This happened when there was a case in a nursing home.

“After an employee test positive for the first Kovid-19 in July, our team requested local and state health officials for assistance and mass testing on and before July 7.Th, 2020, “the nursing home said in an update today.

“We were denied testing and were told, ‘At this time our outbreak guidelines do not recommend staff and residents to conduct repeat tests and the state laboratory will not be able to handle those samples.’

Now Princeton Health Care Center has more than 30 active cases and at least two deaths, with 91 residents.

Residents are being isolated with confirmed or suspected Kovid in different care areas with dedicated staff members being looked after.

Nursing home leaders responded to a telephone call by MetroNews and announced to comment further.

Mercer County Health Officer Kathleen Wids admitted in a telephone interview that the nursing home was denied a mass test.

But Wides said it was due to state policy.

“Local Health Department, we ask the state to follow. We are officers of a small health department.

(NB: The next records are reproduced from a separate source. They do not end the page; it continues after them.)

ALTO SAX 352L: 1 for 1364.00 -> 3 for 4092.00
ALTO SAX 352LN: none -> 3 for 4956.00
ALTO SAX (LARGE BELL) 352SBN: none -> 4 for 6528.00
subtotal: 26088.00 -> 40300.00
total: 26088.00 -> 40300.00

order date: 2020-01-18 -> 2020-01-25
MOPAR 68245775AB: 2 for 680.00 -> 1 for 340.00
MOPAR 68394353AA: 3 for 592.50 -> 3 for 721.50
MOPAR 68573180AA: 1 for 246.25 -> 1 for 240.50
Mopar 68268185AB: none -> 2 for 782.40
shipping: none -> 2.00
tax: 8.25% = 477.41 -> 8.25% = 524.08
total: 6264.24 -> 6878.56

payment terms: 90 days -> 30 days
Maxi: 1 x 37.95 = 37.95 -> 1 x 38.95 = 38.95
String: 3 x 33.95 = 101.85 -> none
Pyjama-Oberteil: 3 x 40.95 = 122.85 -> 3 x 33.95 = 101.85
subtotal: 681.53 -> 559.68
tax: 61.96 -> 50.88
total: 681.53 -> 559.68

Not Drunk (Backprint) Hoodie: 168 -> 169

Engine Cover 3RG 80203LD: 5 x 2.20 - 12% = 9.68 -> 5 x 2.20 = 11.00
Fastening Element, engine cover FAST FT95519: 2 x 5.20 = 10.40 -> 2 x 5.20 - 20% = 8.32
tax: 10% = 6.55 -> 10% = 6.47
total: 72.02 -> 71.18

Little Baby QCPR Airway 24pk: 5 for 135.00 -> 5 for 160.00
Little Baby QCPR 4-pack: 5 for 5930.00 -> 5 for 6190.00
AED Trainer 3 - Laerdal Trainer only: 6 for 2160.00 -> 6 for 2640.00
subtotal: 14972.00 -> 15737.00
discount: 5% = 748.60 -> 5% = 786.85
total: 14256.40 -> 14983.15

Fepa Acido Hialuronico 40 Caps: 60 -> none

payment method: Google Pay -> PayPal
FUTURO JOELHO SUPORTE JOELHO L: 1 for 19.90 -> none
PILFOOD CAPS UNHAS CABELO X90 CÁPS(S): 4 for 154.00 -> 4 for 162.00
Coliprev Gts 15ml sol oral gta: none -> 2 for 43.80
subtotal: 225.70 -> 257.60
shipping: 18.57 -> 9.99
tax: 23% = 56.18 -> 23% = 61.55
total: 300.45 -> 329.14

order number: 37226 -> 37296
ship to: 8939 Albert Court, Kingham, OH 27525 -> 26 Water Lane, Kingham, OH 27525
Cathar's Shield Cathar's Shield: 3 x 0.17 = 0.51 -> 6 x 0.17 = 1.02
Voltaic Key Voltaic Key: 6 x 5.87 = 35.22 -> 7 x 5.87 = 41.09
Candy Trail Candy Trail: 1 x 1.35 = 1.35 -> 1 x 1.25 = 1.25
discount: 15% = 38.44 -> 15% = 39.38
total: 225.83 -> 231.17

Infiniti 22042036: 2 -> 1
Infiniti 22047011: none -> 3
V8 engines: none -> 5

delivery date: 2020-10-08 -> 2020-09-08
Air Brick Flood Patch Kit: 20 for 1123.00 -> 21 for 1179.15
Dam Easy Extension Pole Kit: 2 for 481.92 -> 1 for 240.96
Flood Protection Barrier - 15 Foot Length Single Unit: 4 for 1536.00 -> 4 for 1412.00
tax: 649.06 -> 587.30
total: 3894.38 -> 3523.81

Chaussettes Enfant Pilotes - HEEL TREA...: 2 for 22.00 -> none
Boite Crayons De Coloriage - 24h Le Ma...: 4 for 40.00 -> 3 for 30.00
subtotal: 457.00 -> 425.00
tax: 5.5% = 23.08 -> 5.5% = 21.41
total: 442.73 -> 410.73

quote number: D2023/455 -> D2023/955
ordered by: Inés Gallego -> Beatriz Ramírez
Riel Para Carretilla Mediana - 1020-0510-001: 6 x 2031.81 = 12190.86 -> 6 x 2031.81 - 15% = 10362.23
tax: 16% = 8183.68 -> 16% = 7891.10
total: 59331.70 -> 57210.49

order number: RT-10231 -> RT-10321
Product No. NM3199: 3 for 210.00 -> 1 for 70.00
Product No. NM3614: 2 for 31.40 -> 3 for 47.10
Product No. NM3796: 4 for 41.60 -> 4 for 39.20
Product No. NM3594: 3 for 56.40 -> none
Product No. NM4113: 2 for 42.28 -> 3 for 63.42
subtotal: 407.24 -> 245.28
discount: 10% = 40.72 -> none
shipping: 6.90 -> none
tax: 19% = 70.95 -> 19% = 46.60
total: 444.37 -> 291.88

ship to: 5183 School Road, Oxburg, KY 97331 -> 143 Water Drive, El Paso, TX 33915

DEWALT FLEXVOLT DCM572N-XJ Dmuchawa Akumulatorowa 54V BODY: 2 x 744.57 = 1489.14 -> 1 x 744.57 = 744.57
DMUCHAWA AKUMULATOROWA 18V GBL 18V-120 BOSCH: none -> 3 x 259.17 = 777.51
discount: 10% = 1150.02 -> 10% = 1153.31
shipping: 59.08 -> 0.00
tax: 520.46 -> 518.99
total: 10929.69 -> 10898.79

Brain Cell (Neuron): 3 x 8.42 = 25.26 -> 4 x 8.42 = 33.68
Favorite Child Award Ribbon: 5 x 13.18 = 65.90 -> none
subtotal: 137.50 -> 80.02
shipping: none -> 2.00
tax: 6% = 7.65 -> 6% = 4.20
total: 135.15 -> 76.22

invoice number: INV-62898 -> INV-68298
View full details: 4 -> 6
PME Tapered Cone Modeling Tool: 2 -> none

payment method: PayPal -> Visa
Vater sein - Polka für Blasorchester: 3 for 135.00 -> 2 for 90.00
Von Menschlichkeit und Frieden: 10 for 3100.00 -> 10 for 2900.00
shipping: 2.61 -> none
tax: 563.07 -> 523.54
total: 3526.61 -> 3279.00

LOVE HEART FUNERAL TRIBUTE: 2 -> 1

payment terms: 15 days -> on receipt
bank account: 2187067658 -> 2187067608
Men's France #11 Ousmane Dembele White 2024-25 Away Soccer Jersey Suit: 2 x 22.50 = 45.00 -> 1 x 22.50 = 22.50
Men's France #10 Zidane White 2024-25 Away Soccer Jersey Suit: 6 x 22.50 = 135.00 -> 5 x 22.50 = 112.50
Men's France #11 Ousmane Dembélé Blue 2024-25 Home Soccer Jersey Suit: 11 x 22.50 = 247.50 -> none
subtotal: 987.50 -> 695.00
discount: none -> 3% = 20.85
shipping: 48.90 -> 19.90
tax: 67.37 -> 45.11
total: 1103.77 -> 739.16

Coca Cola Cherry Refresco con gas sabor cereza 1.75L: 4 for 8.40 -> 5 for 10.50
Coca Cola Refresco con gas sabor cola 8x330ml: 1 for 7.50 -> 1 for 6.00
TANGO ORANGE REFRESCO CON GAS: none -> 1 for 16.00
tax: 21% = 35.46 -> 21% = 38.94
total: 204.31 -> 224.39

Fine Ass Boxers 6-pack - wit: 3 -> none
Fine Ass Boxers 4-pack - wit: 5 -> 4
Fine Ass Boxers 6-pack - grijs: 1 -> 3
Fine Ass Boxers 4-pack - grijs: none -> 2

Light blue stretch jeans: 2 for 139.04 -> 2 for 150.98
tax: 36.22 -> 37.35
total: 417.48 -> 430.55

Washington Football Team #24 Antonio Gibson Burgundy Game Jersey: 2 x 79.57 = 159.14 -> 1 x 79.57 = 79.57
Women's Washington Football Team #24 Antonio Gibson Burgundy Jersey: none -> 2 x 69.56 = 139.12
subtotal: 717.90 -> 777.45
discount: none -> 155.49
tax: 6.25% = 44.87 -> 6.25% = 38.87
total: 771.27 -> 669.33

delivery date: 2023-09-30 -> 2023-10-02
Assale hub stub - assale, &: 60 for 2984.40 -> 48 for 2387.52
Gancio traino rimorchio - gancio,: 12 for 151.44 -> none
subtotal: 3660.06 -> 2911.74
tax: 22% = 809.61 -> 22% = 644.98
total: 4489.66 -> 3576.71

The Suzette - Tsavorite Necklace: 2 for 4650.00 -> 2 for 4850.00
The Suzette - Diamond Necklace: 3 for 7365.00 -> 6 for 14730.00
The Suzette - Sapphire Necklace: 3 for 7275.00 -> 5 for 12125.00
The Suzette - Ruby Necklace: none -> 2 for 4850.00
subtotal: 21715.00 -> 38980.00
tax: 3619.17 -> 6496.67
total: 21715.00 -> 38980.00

“We would not have refused to help with the mass testing. We do not have the resources to do that kind of mass testing. At that time, an outbreak was defined as two people. They had a person. “

The wives described that standard as flawed.

“I’ll go out on a limb and say that I disagree with that state standard,” she said.

“If you are a nursing home and you have a person, then this is a serious situation. It is up to the state to determine when to pull the trigger for a large-scale test. I wish it had happened in a different way. It was the decision of the state, at that time. It is never a decision of the local health department. “

The request at the Princeton nursing home came after the resignation of state health officer Kathy Slimp on June 24 and before a new state health officer, Ayyan Amjad, was being nominated on July 10.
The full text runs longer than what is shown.